■ Task description
From the entries that follow, reproduce exactly and only the lines from the line with "margin-left: none ->" to the line with "html: none ->", endpoints included.

■ Provided material
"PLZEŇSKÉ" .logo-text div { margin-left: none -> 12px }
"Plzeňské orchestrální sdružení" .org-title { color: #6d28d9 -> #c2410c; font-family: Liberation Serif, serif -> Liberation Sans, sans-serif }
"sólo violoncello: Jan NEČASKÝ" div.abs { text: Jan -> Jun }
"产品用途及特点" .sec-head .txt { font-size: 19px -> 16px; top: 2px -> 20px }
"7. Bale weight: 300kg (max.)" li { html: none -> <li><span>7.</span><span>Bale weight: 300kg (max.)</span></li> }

...

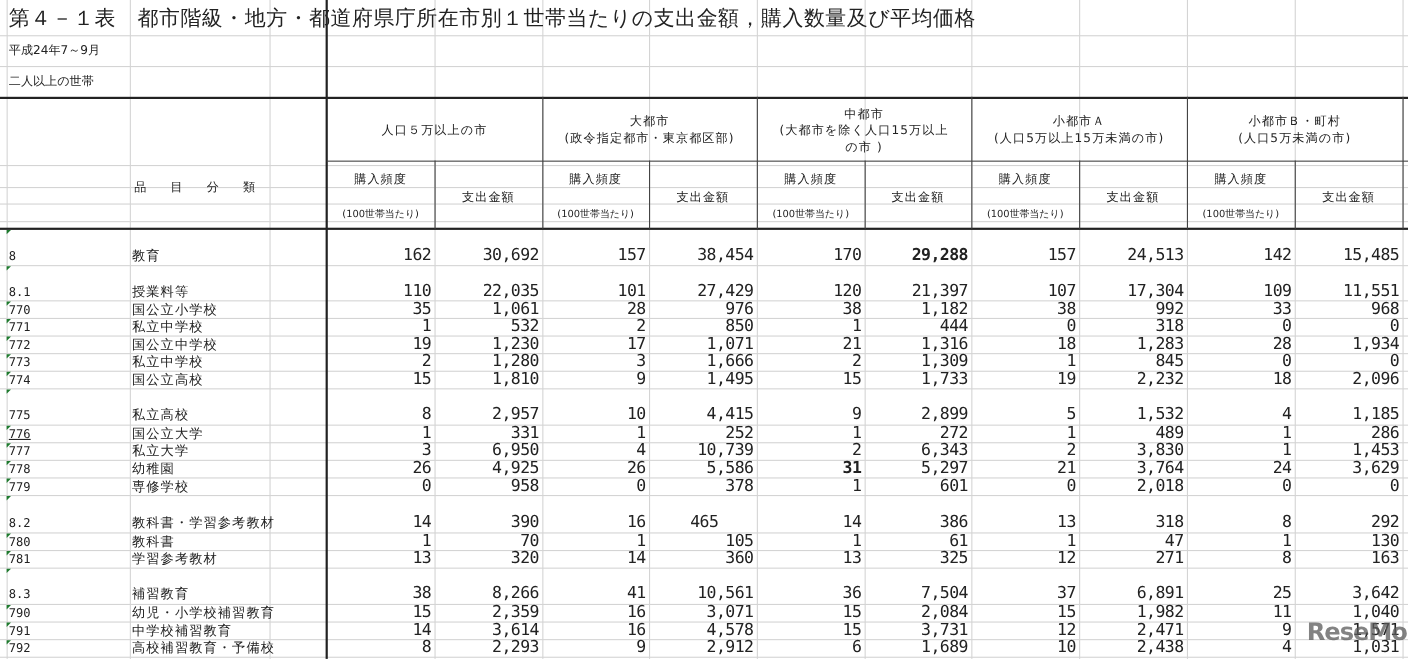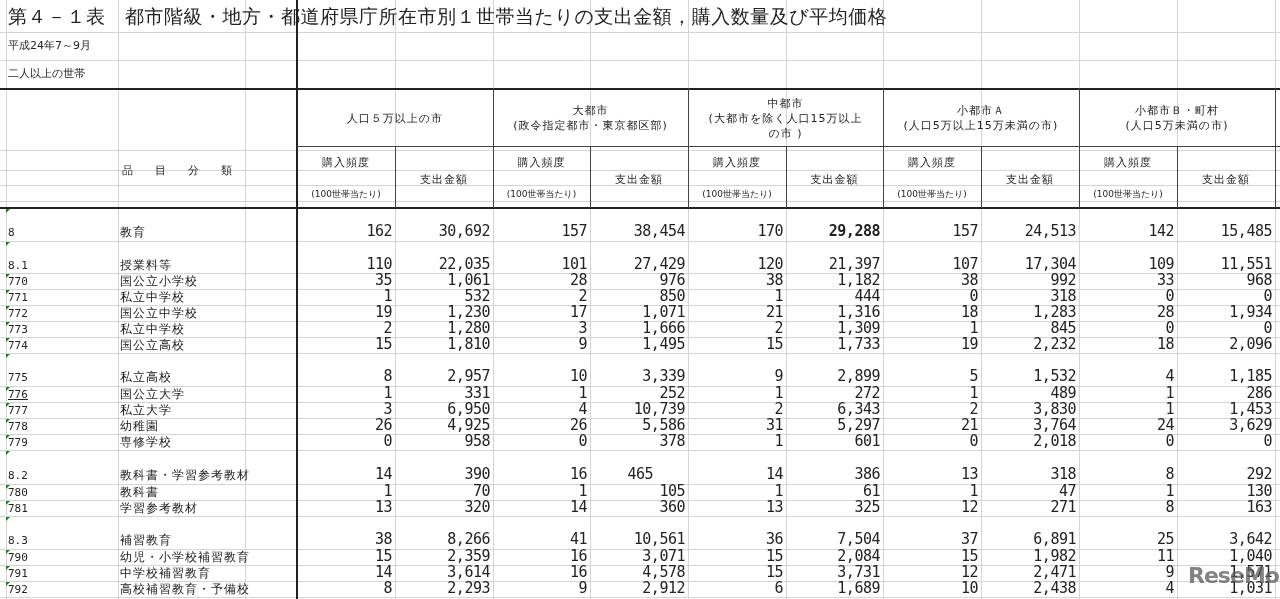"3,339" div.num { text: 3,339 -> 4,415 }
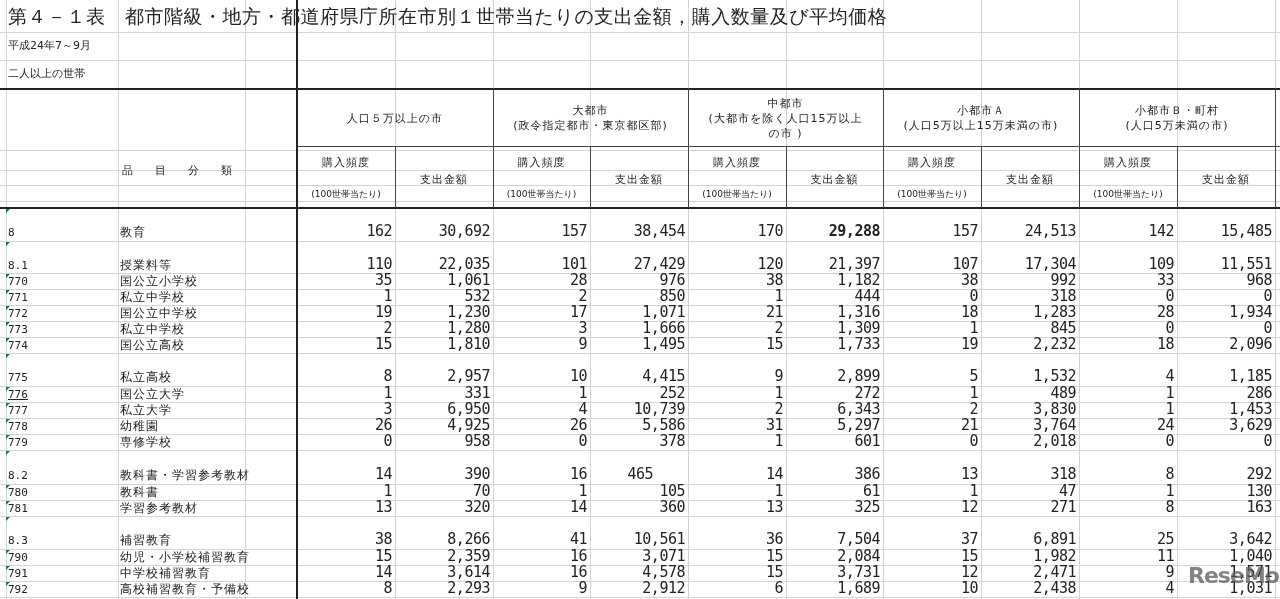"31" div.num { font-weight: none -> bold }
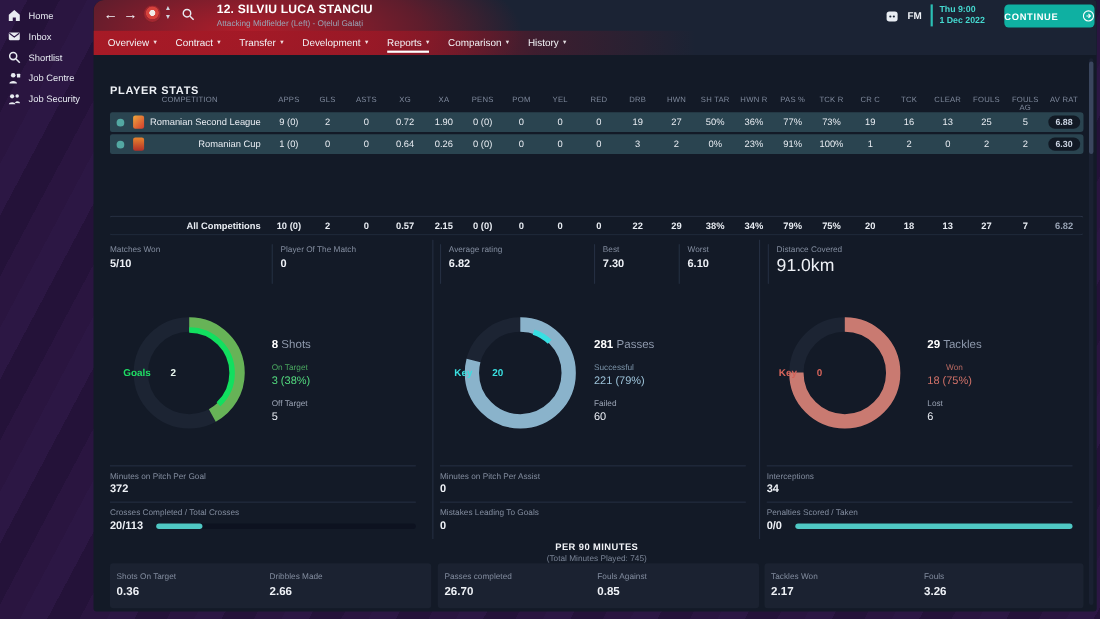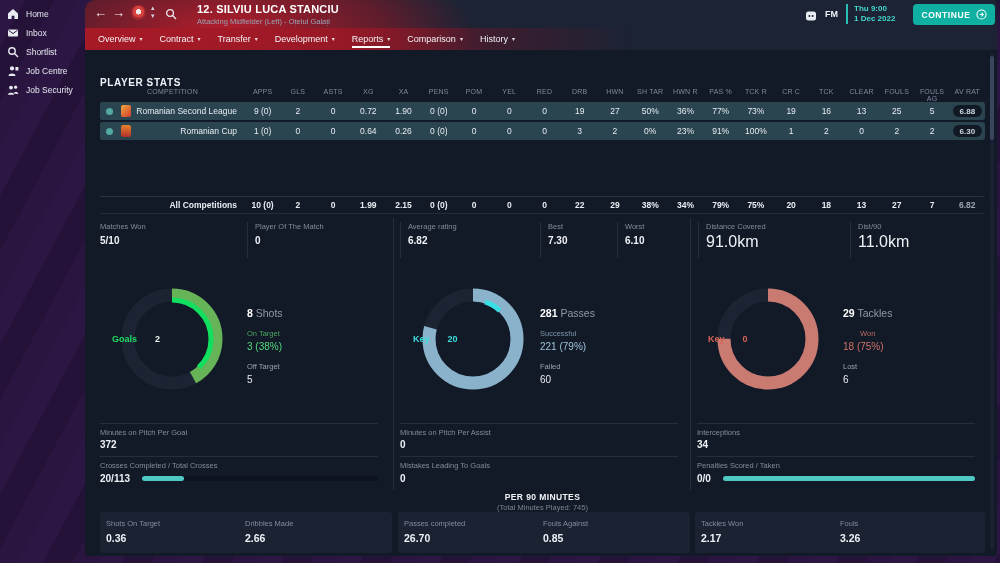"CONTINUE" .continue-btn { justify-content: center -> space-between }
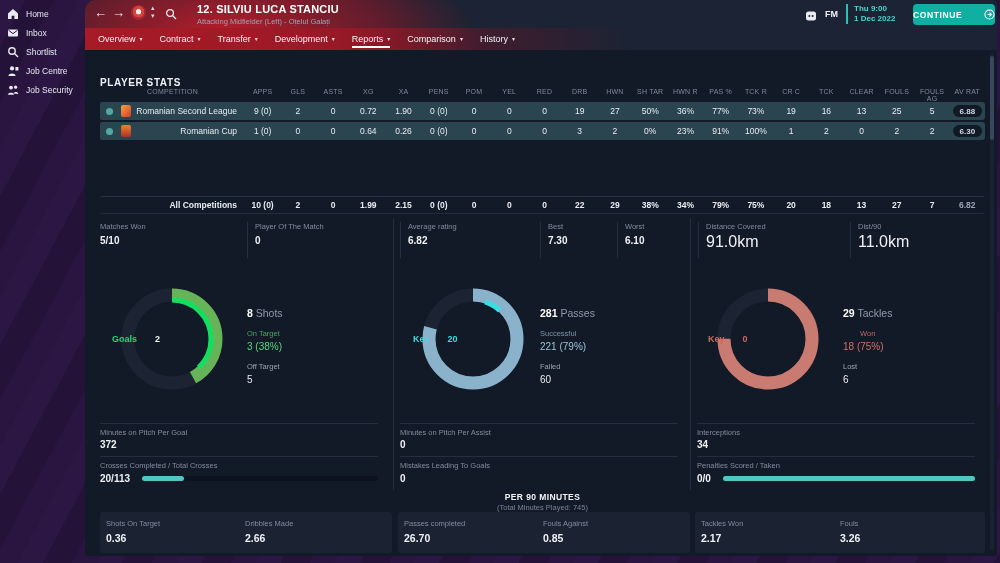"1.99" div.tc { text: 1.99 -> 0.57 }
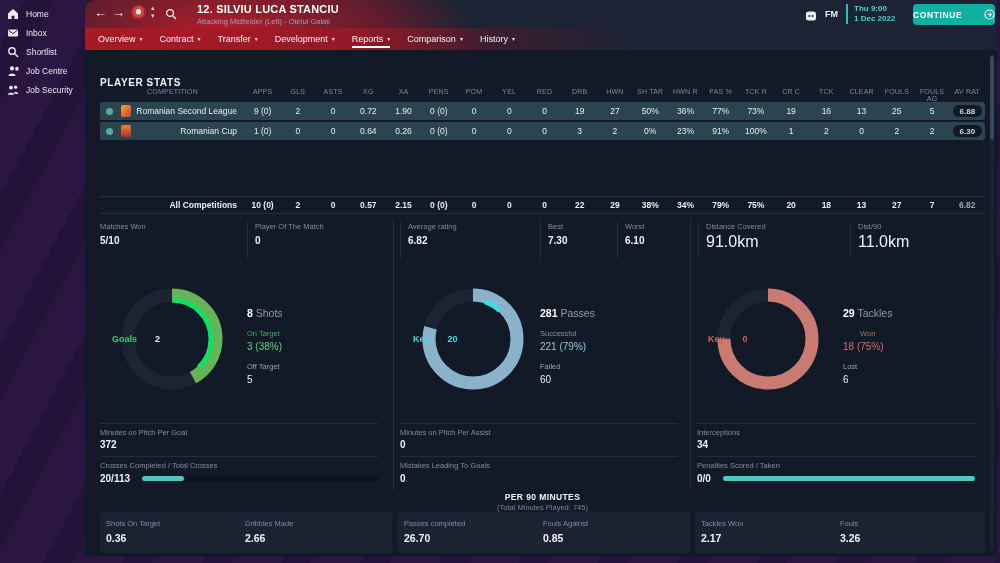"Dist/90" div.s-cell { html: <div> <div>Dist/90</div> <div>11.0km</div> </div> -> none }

■ Expected output
"PLZEŇSKÉ" .logo-text div { margin-left: none -> 12px }
"Plzeňské orchestrální sdružení" .org-title { color: #6d28d9 -> #c2410c; font-family: Liberation Serif, serif -> Liberation Sans, sans-serif }
"sólo violoncello: Jan NEČASKÝ" div.abs { text: Jan -> Jun }
"产品用途及特点" .sec-head .txt { font-size: 19px -> 16px; top: 2px -> 20px }
"7. Bale weight: 300kg (max.)" li { html: none -> <li><span>7.</span><span>Bale weight: 300kg (max.)</span></li> }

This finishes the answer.